The wound left a sizable bruise, but Maldonado refused to see a doctor. Coolbaugh went home that night worried. He always paced when something upset him, and he kept it up that night after telling Mandy what happened, fighting back tears. "That can kill a guy," he said.
The Mexico tryout didn't lead to a job, but later that season Coolbaugh landed with the Tulsa Drillers as a first base coach. On July 22, 2007, after only 21/2 weeks in that position, Coolbaugh was struck in the back of the neck by a foul ball during a game at Dickey-Stephens Park in North Little Rock, Ark., and died almost instantly. He was 35.

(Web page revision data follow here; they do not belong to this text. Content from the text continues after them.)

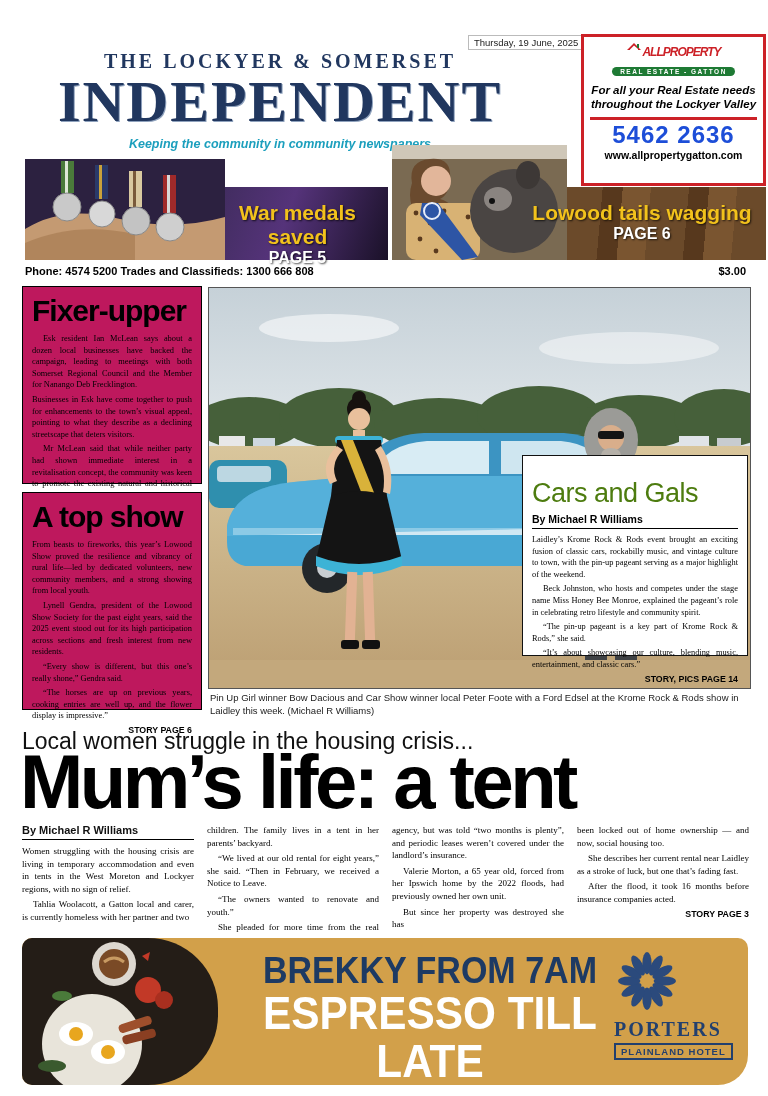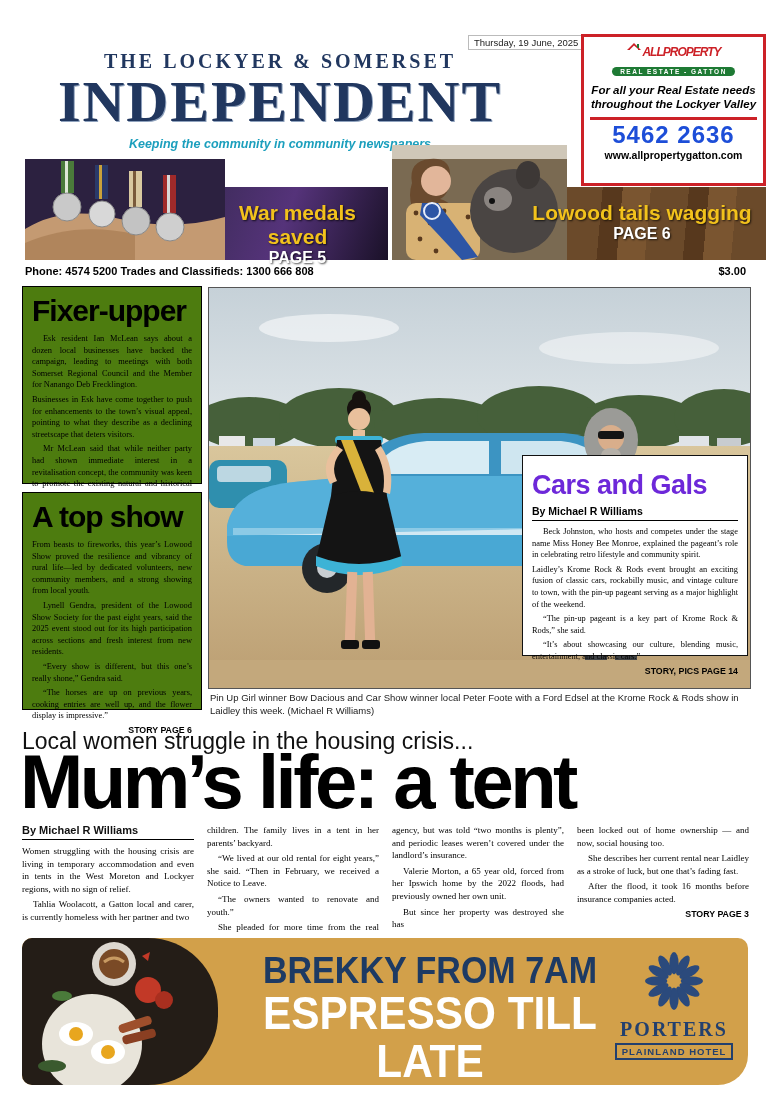--- a/index.html
+++ b/index.html
@@ -25,30 +25,30 @@
   .ap-web{font-weight:bold;font-size:10.5px;color:#000;margin-top:2px;}
   
   .promo{overflow:visible;}
   .promo-inner{position:absolute;inset:0;overflow:hidden;}
   .promo-title{font-weight:bold;font-size:21px;color:#f2c21c;text-align:center;line-height:1.15;
                text-shadow:1px 1px 2px rgba(0,0,0,.7);}
   .promo-page{font-weight:bold;font-size:16px;color:#fff;text-align:center;text-shadow:1px 1px 2px rgba(0,0,0,.7);}
   .contact{font-weight:bold;font-size:11px;color:#000;}
   .price{font-weight:bold;font-size:11px;color:#000;}
   
-  .artbox{border:1.5px solid #000;background:#4d7c0f;box-sizing:border-box;padding:7px 9px;}
+  .artbox{border:1.5px solid #000;background:#be185d;box-sizing:border-box;padding:7px 9px;}
   .art-h{font-weight:bold;font-size:30px;line-height:1;letter-spacing:-1px;margin:2px 0 7px 0;color:#000;}
   .art-p{font-family:"Liberation Serif", serif;font-size:8.4px;line-height:1.38;text-align:justify;
          margin:0 0 3px 0;color:#000;}
   .ind{text-indent:11px;}
   .story{font-weight:bold;font-size:8.8px;text-align:right;color:#000;margin-top:2px;}
   
   .photo{border:1px solid #555;overflow:hidden;background:#cfd9df;}
   .carsbox{background:#fff;border:1px solid #111;box-sizing:border-box;padding:6px 9px;}
-  .cars-h{font-weight:bold;font-size:27px;letter-spacing:-0.5px;margin:8px 0 4px 0;color:#6d28d9;}
+  .cars-h{font-weight:normal;font-size:27px;letter-spacing:-0.5px;margin:16px 0 4px 0;color:#4d7c0f;}
   .byline{font-weight:bold;font-size:10.5px;border-bottom:1.5px solid #000;padding-bottom:3px;margin-bottom:5px;color:#000;}
   .caption{font-size:9.5px;line-height:1.35;color:#222;}
   
   .kicker{font-size:23px;color:#111;}
   .headline{font-weight:bold;font-size:76px;letter-spacing:-3.5px;line-height:.95;color:#000;white-space:nowrap;}
   .col{width:172px;}
   .col .art-p{font-size:9px;line-height:1.4;}
   .lead-byline{font-weight:bold;font-size:11px;border-bottom:1.5px solid #000;padding-bottom:3px;margin-bottom:5px;}
   
   .porters{background:#d2a04a;border-radius:10px 10px 30px 10px;overflow:hidden;}
@@ -250,22 +250,22 @@
       <rect x="376" y="304" width="22" height="82" fill="#3f4245"></rect>
       <rect x="406" y="304" width="22" height="82" fill="#3f4245"></rect>
     </g>
     <rect x="0" y="372" width="541" height="28" fill="#c3a87c"></rect>
   </svg>
 </div>
 
 <div class="abs carsbox" style="left:522px;top:455px;width:226px;height:201px;">
   <div class="cars-h">Cars and Gals</div>
   <div class="byline">By Michael R Williams</div>
+  <p class="art-p">Laidley’s Krome Rock &amp; Rods event brought an exciting fusion of classic cars, rockabilly music, and vintage culture to town, with the pin-up pageant serving as a major highlight of the weekend.</p>
   <p class="art-p ind">Beck Johnston, who hosts and competes under the stage name Miss Honey Bee Monroe, explained the pageant’s role in celebrating retro lifestyle and community spirit.</p>
-  <p class="art-p">Laidley’s Krome Rock &amp; Rods event brought an exciting fusion of classic cars, rockabilly music, and vintage culture to town, with the pin-up pageant serving as a major highlight of the weekend.</p>
   <p class="art-p ind">“The pin-up pageant is a key part of Krome Rock &amp; Rods,” she said.</p>
   <p class="art-p ind">“It’s about showcasing our culture, blending music, entertainment, and classic cars.”</p>
   <div class="story">STORY, PICS PAGE 14</div>
 </div>
 
 <div class="abs caption" style="left:210px;top:692px;width:540px;">Pin Up Girl winner Bow Dacious and Car Show winner local Peter Foote with a Ford Edsel at the Krome Rock &amp; Rods show in Laidley this week. (Michael R Williams)</div>
 
 <div class="abs kicker" style="left:22px;top:728px;">Local women struggle in the housing crisis...</div>
 <div class="abs headline" style="left:20px;top:746px;width:740px;">Mum’s life: a tent</div>
 
@@ -313,21 +313,21 @@
       <path d="M120,18 l8,-4 l-2,9 z" fill="#c23927"></path>
       <ellipse cx="40" cy="58" rx="10" ry="5" fill="#4a7a3a"></ellipse>
       <ellipse cx="30" cy="128" rx="14" ry="6" fill="#3a5a2e"></ellipse>
     </svg>
   </div>
   <div class="abs" style="left:208px;top:14px;width:400px;text-align:center;">
     <div class="pt-line1">BREKKY FROM 7AM</div>
     <div class="pt-line2">ESPRESSO TILL LATE</div>
 
   </div>
-  <div class="abs" style="right:14px;top:10px;width:120px;text-align:center;">
+  <div class="abs" style="right:14px;top:10px;width:120px;">
     <svg width="66" height="66" viewBox="0 0 100 100">
       <g fill="#2b4a7c" transform="translate(50,50)">
         <g>
             <ellipse cx="0" cy="-27" rx="7" ry="17"></ellipse>
           </g>
         <g transform="rotate(30)">
             <ellipse cx="0" cy="-27" rx="7" ry="17"></ellipse>
           </g>
         <g transform="rotate(60)">
             <ellipse cx="0" cy="-27" rx="7" ry="17"></ellipse>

In the park that night were several people who had experienced the harm a thrown or batted ball can do. Bo McLaughlin watched from the top step of the Drillers' dugout. Bill Valentine watched from the park's broadcast booth. Warren Stephens watched from his luxury box behind home plate. Tulsa pitcher Jon Asahina, whose skull had been fractured by a batted ball on the same field three months earlier, watched from the dugout. And 28-year-old Tino Sanchez, whose father had seen a ball kill a man years before, who himself had hit Rockies manager Clint Hurdle in the face with a ball during spring training in 2003, cracked the line drive that left Coolbaugh dead of a crushed left vertebral artery.
Six weeks after Coolbaugh's death, the 11-year career of Cardinals outfielder Juan Encarnacion ended when a foul ball hit by teammate Aaron Miles crushed his left eye socket as he stood in the on-deck circle at Busch Stadium. That November major league general managers approved rules that require base coaches at all levels of pro ball to wear helmets on the field and to stay within the coach's box until a struck ball has passed. According to MLB's Dan Halem, standardizing or expanding the use of protective netting in ballparks was not considered.